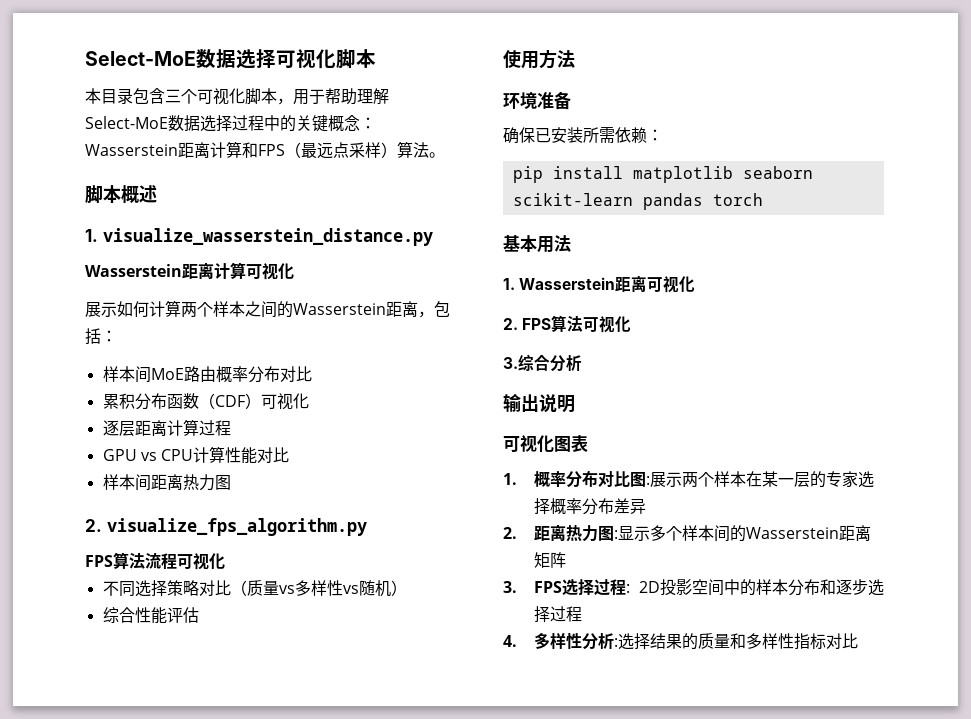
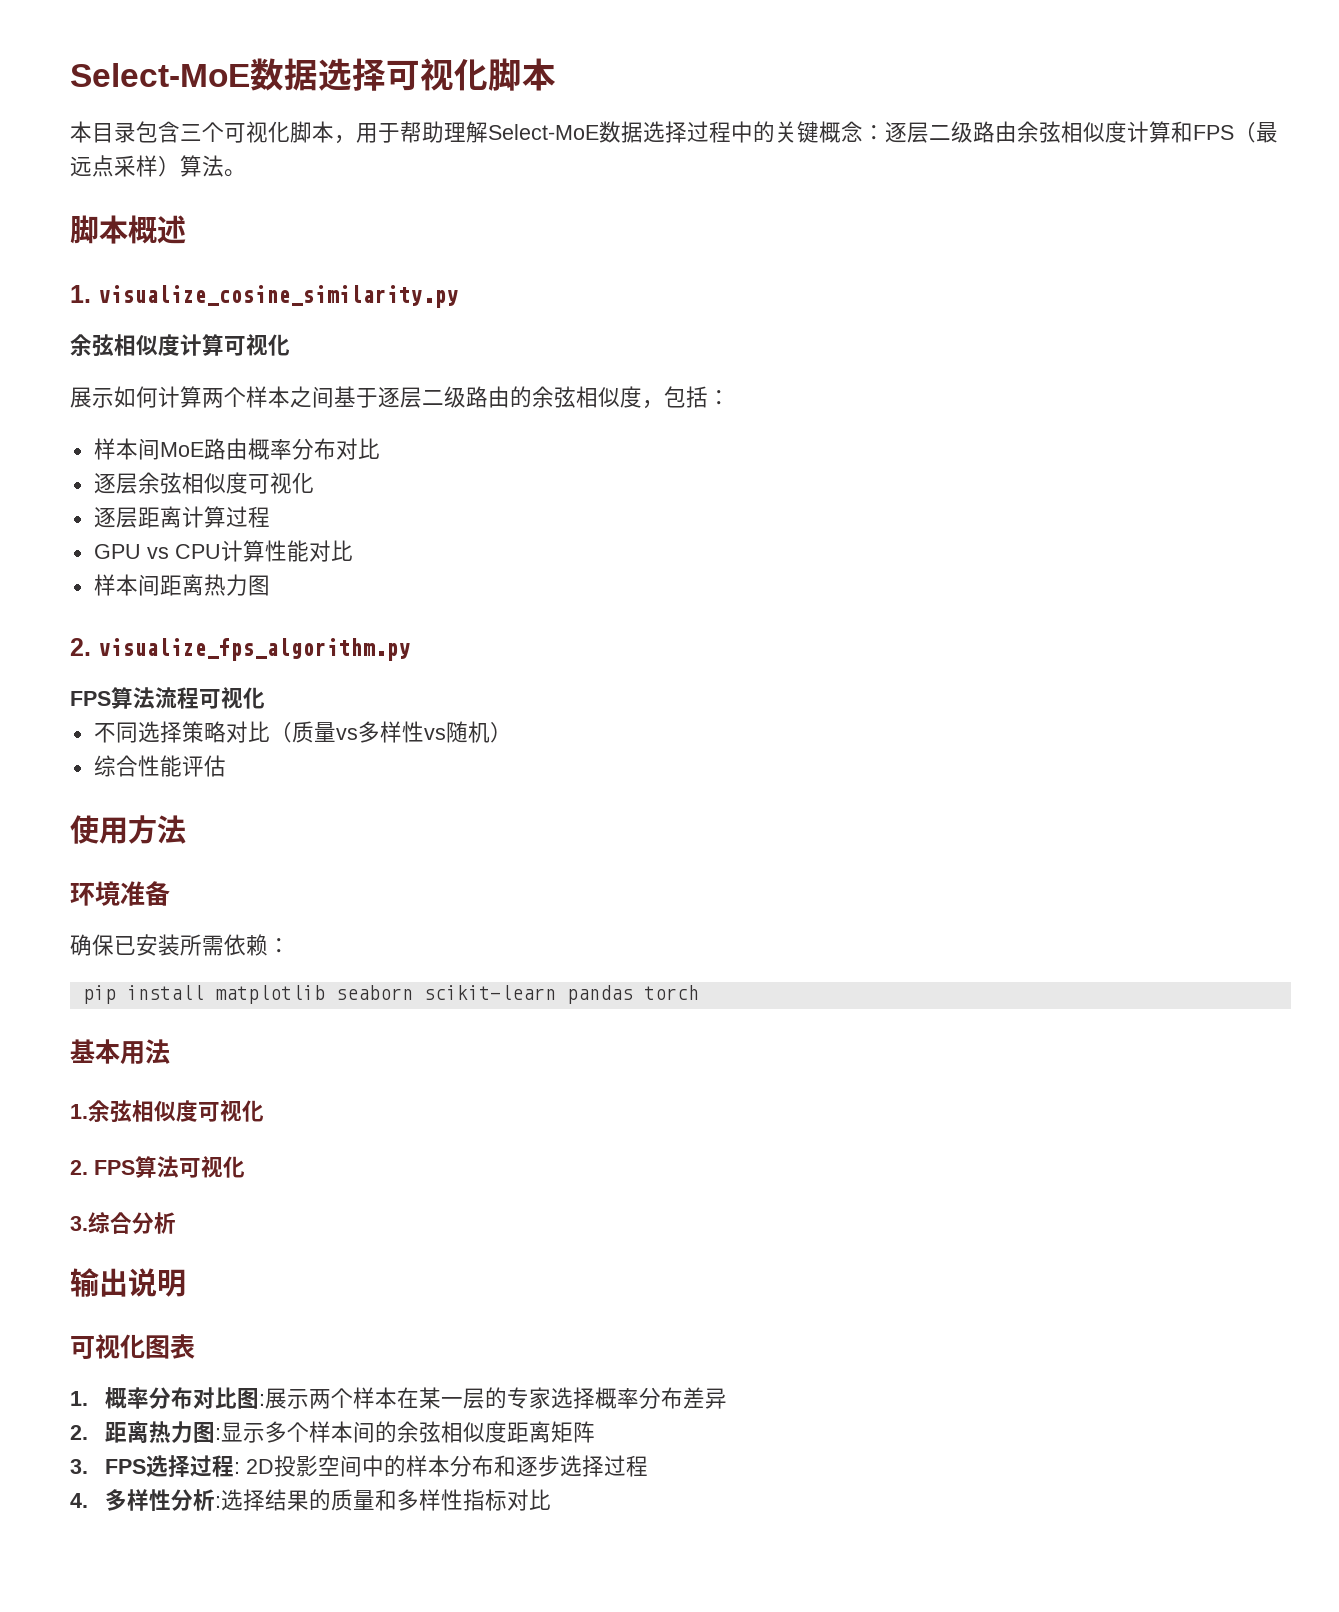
- 本目录包含三个可视化脚本，用于帮助理解Select-MoE数据选择过程中的关键概念：Wasserstein距离计算和FPS（最远点采样）算法。
+ 本目录包含三个可视化脚本，用于帮助理解Select-MoE数据选择过程中的关键概念：逐层二级路由余弦相似度计算和FPS（最远点采样）算法。
- 1. visualize_wasserstein_distance.py
- Wasserstein距离计算可视化
+ 1. visualize_cosine_similarity.py
+ 余弦相似度计算可视化
- 展示如何计算两个样本之间的Wasserstein距离，包括：
+ 展示如何计算两个样本之间基于逐层二级路由的余弦相似度，包括：
- 累积分布函数（CDF）可视化
+ 逐层余弦相似度可视化
- 1. Wasserstein距离可视化
+ 1.余弦相似度可视化
- 2.距离热力图:显示多个样本间的Wasserstein距离矩阵
+ 2.距离热力图:显示多个样本间的余弦相似度距离矩阵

Task.
The answer must be every line of the records that holds the string "距离热力图".

Result of this task.
- 2.距离热力图:显示多个样本间的Wasserstein距离矩阵
+ 2.距离热力图:显示多个样本间的余弦相似度距离矩阵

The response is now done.